If we’re on any university campus, we’ve all had the same thought: there are just way too many hippies. Clearly, the term nostalgia has become more orally pervasive than the film “Deep Throat.” For example, in an uncited article on potheadsanonymous.com, President Bush complained, “Back in my day, it only cost a few hundred bucks to get ‘blowed’ up. Now you need $87 billion.” We also see it in sports. “Back in the 70’s, athletes weren’t male divas. They were getting killed fighting a war we still don’t understand.” The cause of all this Monkees business lies in: 1) embellished sentimentality and 2) selective memory. Only two causes, because Three’s Company (ba-dum-bum).

Embellished sentimentality: It is almost natural that the older we get, the fonder we get of a time that is long past, yet still right in front of our fingertips as we reach back into our memories. And as we continue to look back, the sentimentality level raises and becomes embellished to the point that our memories are filtered down to those that bring us the most happiness and support our desire to fantasize about history, which is where selective memory comes in.

We could talk about all of the cute figures and events that have shaped our historical mosaic and see for ourselves how easy it is to remember significantly more of the good times than the miserable.

The problem with nostalgia is that it paints a dreamland vision of our past while invalidating the progress of our present, and disrupts our ability to properly evaluate history. Our ability to learn from the past becomes stunted and we can become doomed to repeat earlier mistakes. So in effect, the desolate image we created for our present and future will become a reality.

Now that we have seen the dangers of obsessive nostalgia, we need to look at history as it truly is, not as how we wish for it to be. Earlier we saw how selective memory can focus on the happy times, but what about if it went the other way around?

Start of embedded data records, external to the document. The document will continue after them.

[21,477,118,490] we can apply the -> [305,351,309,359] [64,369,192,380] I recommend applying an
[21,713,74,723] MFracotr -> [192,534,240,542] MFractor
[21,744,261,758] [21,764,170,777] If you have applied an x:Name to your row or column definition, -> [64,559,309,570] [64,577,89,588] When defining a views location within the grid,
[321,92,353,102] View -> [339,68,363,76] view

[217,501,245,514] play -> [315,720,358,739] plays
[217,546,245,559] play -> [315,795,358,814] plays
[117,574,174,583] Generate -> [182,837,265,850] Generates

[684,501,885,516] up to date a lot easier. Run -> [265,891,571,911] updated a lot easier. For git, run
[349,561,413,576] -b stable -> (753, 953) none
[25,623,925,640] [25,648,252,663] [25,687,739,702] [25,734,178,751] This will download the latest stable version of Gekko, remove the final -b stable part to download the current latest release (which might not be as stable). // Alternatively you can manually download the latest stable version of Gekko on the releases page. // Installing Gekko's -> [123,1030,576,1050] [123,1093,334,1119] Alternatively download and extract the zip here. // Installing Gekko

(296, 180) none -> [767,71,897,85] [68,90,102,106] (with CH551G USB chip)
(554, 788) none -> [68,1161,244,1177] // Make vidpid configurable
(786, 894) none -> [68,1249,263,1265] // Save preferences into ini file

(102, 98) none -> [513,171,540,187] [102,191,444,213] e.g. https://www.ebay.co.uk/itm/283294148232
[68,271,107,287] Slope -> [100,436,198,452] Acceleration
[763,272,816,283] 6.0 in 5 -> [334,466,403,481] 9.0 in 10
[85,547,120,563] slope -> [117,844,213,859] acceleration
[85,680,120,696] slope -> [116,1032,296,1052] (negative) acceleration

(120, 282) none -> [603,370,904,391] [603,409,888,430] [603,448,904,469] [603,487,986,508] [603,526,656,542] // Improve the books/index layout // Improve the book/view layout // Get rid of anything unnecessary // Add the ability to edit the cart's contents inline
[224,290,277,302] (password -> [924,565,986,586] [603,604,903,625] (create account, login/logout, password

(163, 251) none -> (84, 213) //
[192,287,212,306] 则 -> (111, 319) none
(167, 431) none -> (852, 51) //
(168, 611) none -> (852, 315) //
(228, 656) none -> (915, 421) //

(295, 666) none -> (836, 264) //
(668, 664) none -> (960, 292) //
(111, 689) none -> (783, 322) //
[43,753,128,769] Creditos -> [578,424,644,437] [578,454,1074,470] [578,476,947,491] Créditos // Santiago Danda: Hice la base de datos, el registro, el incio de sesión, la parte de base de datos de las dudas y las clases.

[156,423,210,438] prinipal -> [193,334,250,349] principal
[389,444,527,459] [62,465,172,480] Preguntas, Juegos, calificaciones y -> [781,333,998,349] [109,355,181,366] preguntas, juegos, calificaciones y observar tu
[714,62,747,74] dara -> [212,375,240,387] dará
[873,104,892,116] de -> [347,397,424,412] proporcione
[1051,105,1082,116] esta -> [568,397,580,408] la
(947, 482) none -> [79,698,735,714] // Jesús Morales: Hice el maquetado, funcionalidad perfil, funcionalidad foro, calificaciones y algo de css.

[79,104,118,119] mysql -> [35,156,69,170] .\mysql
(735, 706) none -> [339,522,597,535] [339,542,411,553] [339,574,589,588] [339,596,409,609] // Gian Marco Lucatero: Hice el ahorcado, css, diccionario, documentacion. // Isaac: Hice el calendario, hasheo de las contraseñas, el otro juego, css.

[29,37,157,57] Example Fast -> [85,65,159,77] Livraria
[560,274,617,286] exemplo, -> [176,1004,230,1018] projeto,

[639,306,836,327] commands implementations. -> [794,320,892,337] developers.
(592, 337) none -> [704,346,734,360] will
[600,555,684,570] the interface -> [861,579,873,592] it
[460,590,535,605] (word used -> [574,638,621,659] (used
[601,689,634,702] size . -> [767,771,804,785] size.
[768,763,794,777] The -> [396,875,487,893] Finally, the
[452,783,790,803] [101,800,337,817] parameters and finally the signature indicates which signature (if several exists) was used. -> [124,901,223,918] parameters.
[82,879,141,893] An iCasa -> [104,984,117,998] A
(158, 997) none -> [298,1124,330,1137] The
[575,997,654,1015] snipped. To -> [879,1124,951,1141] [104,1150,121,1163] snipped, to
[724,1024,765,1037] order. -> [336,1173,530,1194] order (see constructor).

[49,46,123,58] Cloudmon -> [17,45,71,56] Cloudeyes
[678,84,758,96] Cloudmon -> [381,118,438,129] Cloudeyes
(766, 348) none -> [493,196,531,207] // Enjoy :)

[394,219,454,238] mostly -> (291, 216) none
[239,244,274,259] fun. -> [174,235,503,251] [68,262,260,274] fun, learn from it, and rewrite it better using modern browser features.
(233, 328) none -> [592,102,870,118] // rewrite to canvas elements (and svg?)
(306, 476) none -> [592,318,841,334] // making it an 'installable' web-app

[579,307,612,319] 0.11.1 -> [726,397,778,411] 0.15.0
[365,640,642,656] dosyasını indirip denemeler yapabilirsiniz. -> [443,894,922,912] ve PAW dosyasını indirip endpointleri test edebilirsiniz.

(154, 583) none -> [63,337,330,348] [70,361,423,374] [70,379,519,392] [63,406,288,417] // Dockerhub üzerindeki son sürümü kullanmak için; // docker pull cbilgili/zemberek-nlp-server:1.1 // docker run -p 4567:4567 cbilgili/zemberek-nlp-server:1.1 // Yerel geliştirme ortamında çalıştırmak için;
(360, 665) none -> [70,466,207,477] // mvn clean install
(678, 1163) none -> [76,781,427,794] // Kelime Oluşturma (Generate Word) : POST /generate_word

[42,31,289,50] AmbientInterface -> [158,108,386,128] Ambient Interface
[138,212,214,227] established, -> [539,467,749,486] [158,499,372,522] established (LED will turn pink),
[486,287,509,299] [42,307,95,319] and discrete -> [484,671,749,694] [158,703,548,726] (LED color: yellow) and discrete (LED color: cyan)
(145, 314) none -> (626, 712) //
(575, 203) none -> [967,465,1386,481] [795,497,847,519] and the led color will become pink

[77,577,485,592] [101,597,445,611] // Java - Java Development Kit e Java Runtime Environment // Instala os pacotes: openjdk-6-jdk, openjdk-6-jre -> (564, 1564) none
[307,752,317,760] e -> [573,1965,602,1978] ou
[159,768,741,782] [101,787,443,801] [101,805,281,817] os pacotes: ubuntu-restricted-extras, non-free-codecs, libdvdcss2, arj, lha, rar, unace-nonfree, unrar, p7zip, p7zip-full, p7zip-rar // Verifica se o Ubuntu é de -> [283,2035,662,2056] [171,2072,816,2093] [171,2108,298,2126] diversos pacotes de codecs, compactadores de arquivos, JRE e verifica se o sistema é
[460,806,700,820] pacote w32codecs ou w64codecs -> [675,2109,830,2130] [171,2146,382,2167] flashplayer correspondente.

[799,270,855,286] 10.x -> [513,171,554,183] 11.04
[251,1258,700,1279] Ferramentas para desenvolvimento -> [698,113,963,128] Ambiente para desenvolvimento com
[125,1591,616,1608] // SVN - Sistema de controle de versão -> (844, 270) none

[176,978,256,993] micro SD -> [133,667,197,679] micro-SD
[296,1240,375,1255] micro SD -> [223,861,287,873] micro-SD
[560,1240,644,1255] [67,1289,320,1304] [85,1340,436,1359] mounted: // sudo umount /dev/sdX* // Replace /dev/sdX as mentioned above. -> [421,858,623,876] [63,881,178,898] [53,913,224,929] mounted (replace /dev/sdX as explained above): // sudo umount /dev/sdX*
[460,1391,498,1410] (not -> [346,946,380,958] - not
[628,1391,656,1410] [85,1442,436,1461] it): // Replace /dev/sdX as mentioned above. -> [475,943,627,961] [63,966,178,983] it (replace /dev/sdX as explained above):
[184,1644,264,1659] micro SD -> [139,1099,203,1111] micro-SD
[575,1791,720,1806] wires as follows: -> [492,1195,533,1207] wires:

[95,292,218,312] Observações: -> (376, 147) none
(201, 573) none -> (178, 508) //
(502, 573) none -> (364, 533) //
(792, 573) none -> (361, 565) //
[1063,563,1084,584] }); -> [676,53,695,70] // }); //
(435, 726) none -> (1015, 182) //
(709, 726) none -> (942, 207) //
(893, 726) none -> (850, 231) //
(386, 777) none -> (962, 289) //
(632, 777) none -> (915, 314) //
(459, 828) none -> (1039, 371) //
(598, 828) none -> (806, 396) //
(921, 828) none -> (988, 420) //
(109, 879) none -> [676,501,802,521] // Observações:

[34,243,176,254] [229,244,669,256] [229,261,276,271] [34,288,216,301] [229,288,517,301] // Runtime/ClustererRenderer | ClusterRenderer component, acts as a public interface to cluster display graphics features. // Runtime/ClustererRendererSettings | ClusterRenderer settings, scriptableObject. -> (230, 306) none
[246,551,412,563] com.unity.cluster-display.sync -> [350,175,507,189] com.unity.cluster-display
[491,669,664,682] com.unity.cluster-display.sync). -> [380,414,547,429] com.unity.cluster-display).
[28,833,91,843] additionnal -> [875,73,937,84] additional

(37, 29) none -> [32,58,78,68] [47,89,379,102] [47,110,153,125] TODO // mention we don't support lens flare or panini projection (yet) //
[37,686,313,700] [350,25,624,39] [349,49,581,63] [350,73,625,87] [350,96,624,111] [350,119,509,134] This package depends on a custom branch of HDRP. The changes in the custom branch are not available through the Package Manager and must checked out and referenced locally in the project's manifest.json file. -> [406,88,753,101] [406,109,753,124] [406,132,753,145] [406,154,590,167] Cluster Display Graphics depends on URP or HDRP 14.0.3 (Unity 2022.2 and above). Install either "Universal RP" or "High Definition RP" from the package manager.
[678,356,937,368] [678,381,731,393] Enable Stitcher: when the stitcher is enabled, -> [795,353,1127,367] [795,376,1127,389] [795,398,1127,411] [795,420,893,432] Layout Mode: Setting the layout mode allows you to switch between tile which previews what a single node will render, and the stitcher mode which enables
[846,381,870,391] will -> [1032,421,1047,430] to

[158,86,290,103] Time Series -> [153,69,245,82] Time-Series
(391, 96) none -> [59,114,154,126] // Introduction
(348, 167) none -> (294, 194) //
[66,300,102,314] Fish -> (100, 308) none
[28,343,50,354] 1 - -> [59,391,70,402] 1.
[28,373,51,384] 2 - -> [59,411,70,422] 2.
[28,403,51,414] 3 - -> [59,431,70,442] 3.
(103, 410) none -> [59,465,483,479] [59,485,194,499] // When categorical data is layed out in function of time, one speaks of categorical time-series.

Wow, I miss the good times. Back when Native Americans could save the lives of a bunch of strange-smelling white people and in return get escorted along the Trail of Tears, ideally hollering and dancing all the while, to little splotches of land reserved just for them. Hooray for casinos. And how in the 60s and 70s the FBI brought enough cocaine into the country to get Ol’ Dirty Bastard high, eventually spreading into the suburbs so middle class Frederic could see pink elephants, too. And how we invaded the country, took it over, abused our citizens, bombed everyone else, usurped global power and bullied third world children to slave in sweatshops to make our Michael Jordan Nikes so we could get on basketball courts and neglect the academic training that would create the foundation for a rehabilitated community and nation, my God. Those were the good ol’ days.

This may seem harsh, yet wearing rose-colored glasses can be just as destructive, for they foster ignorance of our past and neglect of our responsibility to leave the world in a better condition than we left it. We need to create a more balanced analysis of where we’ve been, where we’re going and where we are now.

As Sir Paul McCartney sang, “I’m one rich bastard … and I believe in yesterday.” I too believe in yesterday. I believe in the bright future of our nation, and mankind as a whole. But we can live in neither of those. Remember the past, envision the future —- but let’s live in the now. Envision that.